> [Your assignment]: For the records below, reproduce exactly the line that contains "[29,1363,461,1394] 发布：禅道 于" and all subsequent lines, with nothing left out and nothing added.

[Before-and-after change records]
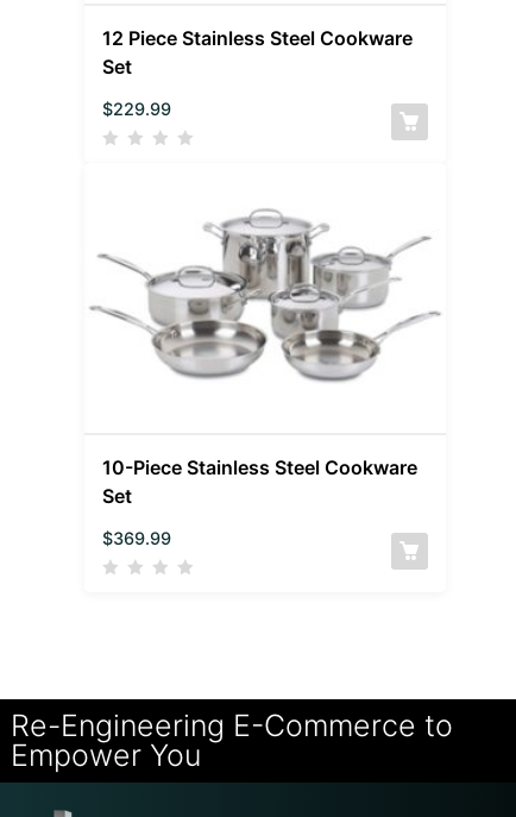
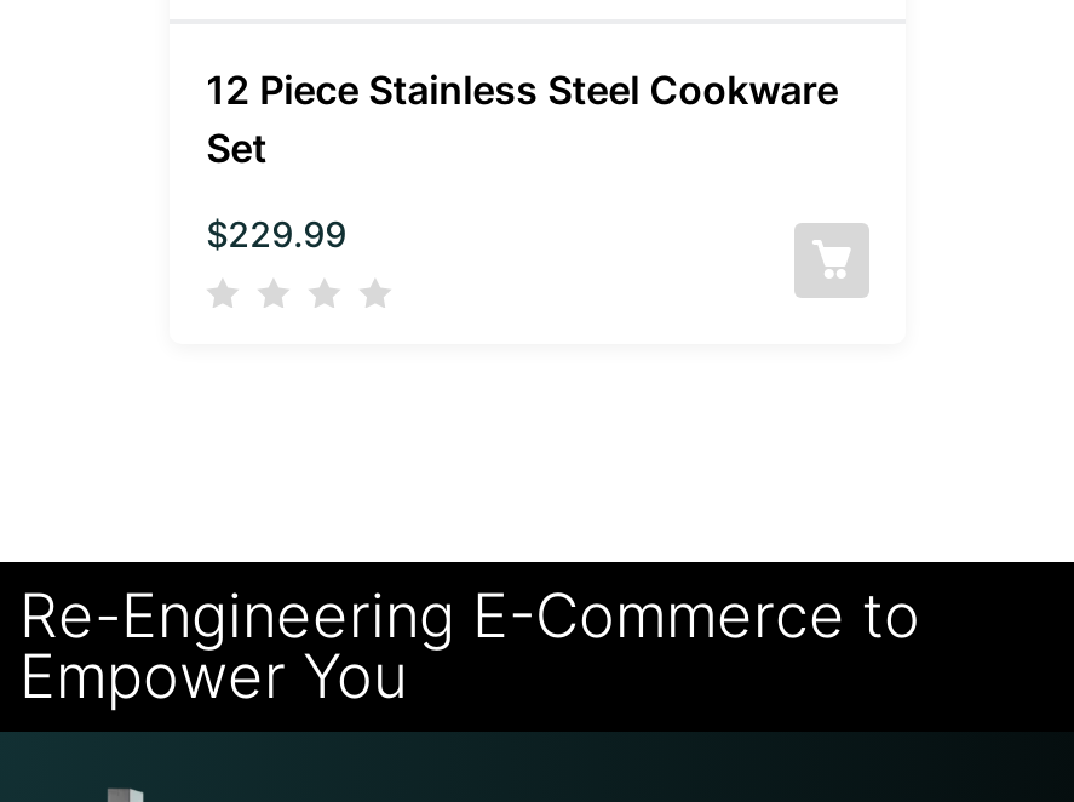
[89,208,441,383] [image] -> none
[102,456,417,549] 10-Piece Stainless Steel Cookware | Set | $369.99 -> none

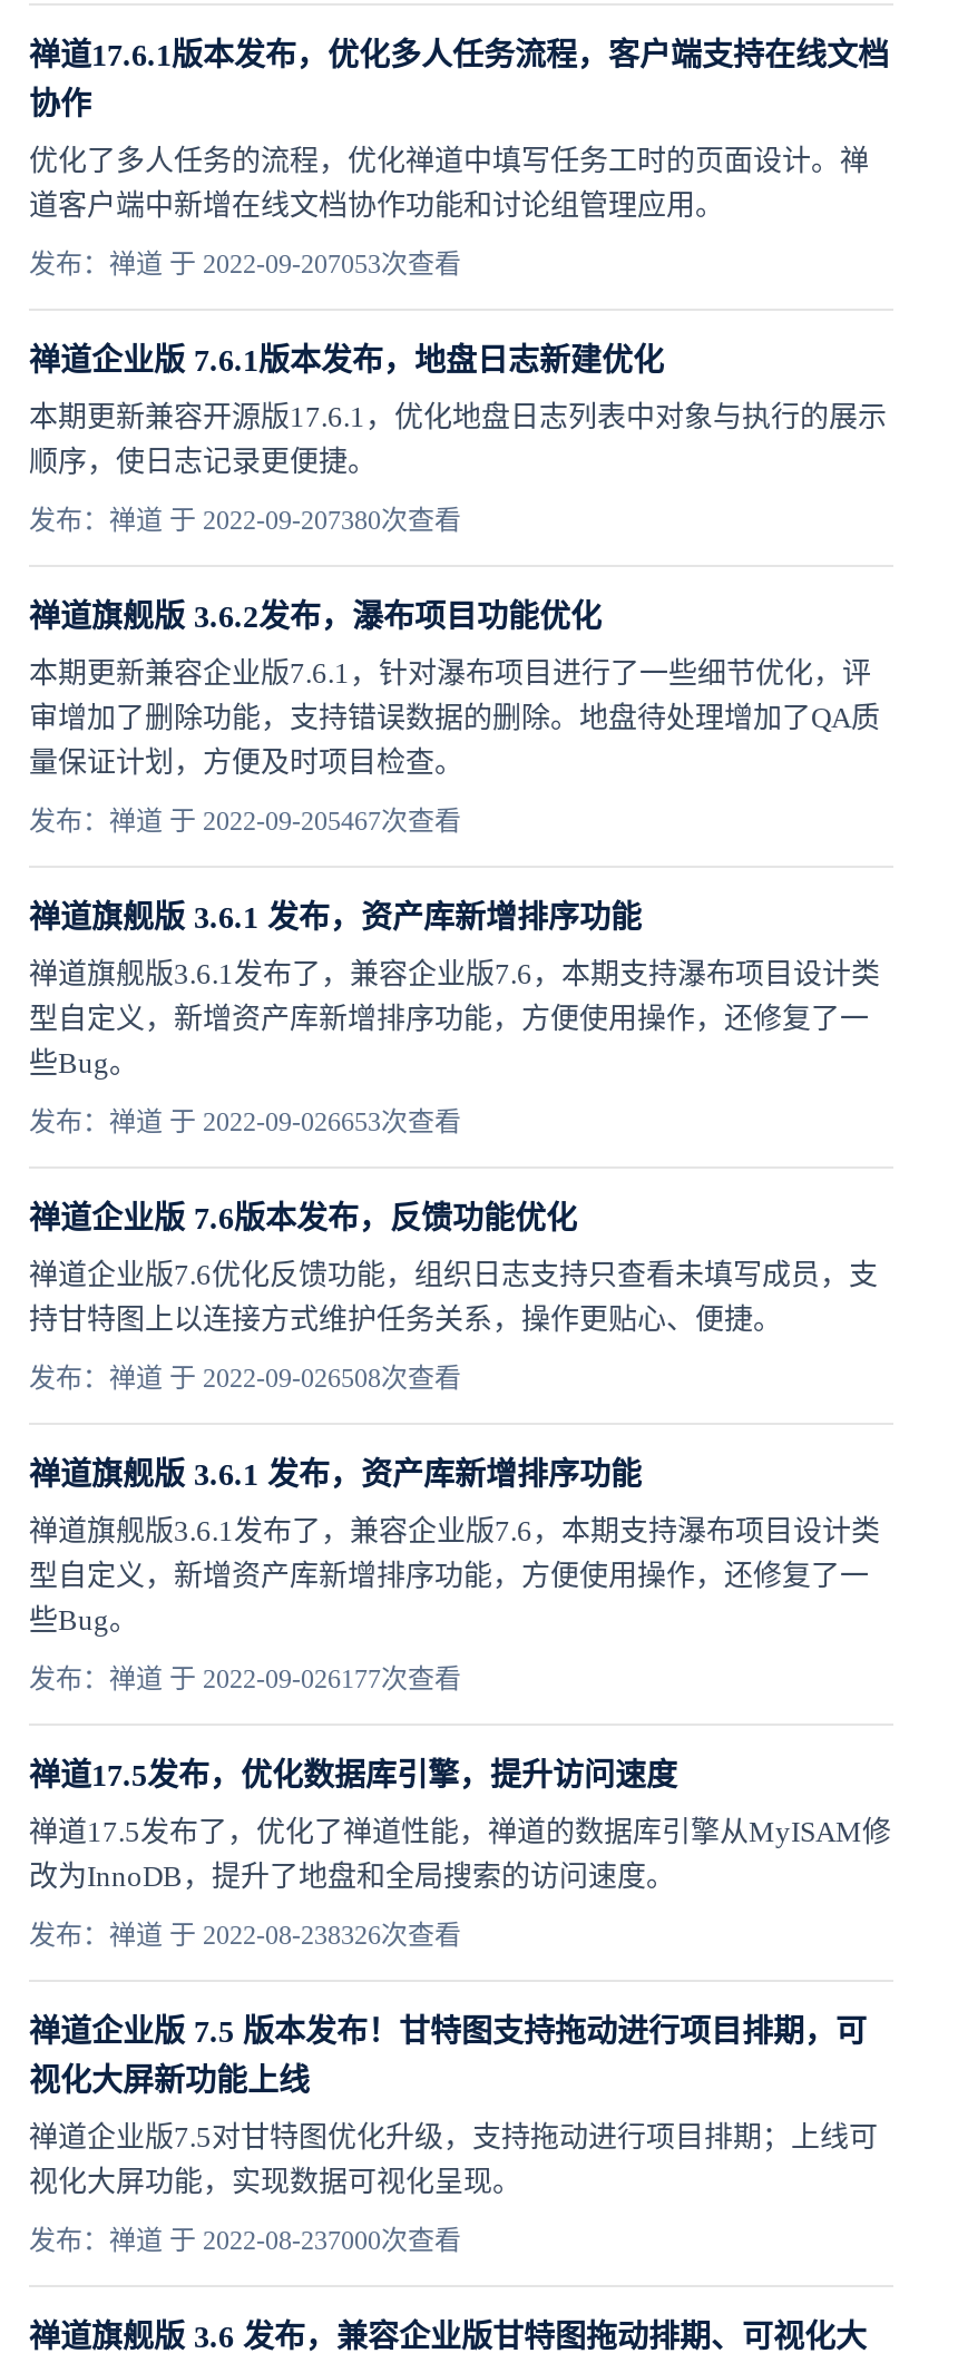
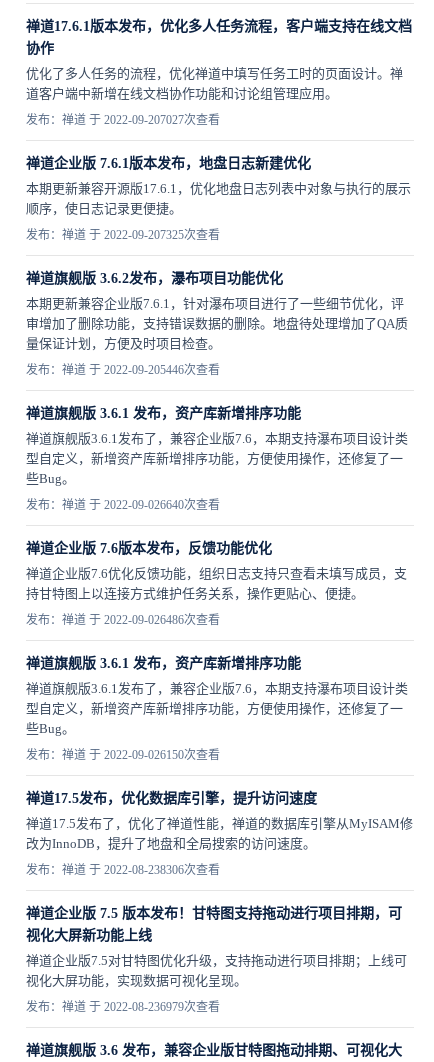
[29,248,461,280] 发布：禅道 于 2022-09-207053次查看 -> [26,113,220,127] 发布：禅道 于 2022-09-207027次查看
[29,505,461,536] 发布：禅道 于 2022-09-207380次查看 -> [26,228,220,242] 发布：禅道 于 2022-09-207325次查看
[29,805,461,837] 发布：禅道 于 2022-09-205467次查看 -> [26,363,220,377] 发布：禅道 于 2022-09-205446次查看
[29,1106,461,1137] 发布：禅道 于 2022-09-026653次查看 -> [26,498,220,512] 发布：禅道 于 2022-09-026640次查看
[29,1363,461,1394] 发布：禅道 于 2022-09-026508次查看 -> [26,613,220,627] 发布：禅道 于 2022-09-026486次查看
[29,1663,461,1695] 发布：禅道 于 2022-09-026177次查看 -> [26,748,220,762] 发布：禅道 于 2022-09-026150次查看
[29,1920,461,1951] 发布：禅道 于 2022-08-238326次查看 -> [26,863,220,877] 发布：禅道 于 2022-08-238306次查看
[29,2225,461,2256] 发布：禅道 于 2022-08-237000次查看 -> [26,1000,220,1014] 发布：禅道 于 2022-08-236979次查看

> [Answer for this exercise]:
[29,1363,461,1394] 发布：禅道 于 2022-09-026508次查看 -> [26,613,220,627] 发布：禅道 于 2022-09-026486次查看
[29,1663,461,1695] 发布：禅道 于 2022-09-026177次查看 -> [26,748,220,762] 发布：禅道 于 2022-09-026150次查看
[29,1920,461,1951] 发布：禅道 于 2022-08-238326次查看 -> [26,863,220,877] 发布：禅道 于 2022-08-238306次查看
[29,2225,461,2256] 发布：禅道 于 2022-08-237000次查看 -> [26,1000,220,1014] 发布：禅道 于 2022-08-236979次查看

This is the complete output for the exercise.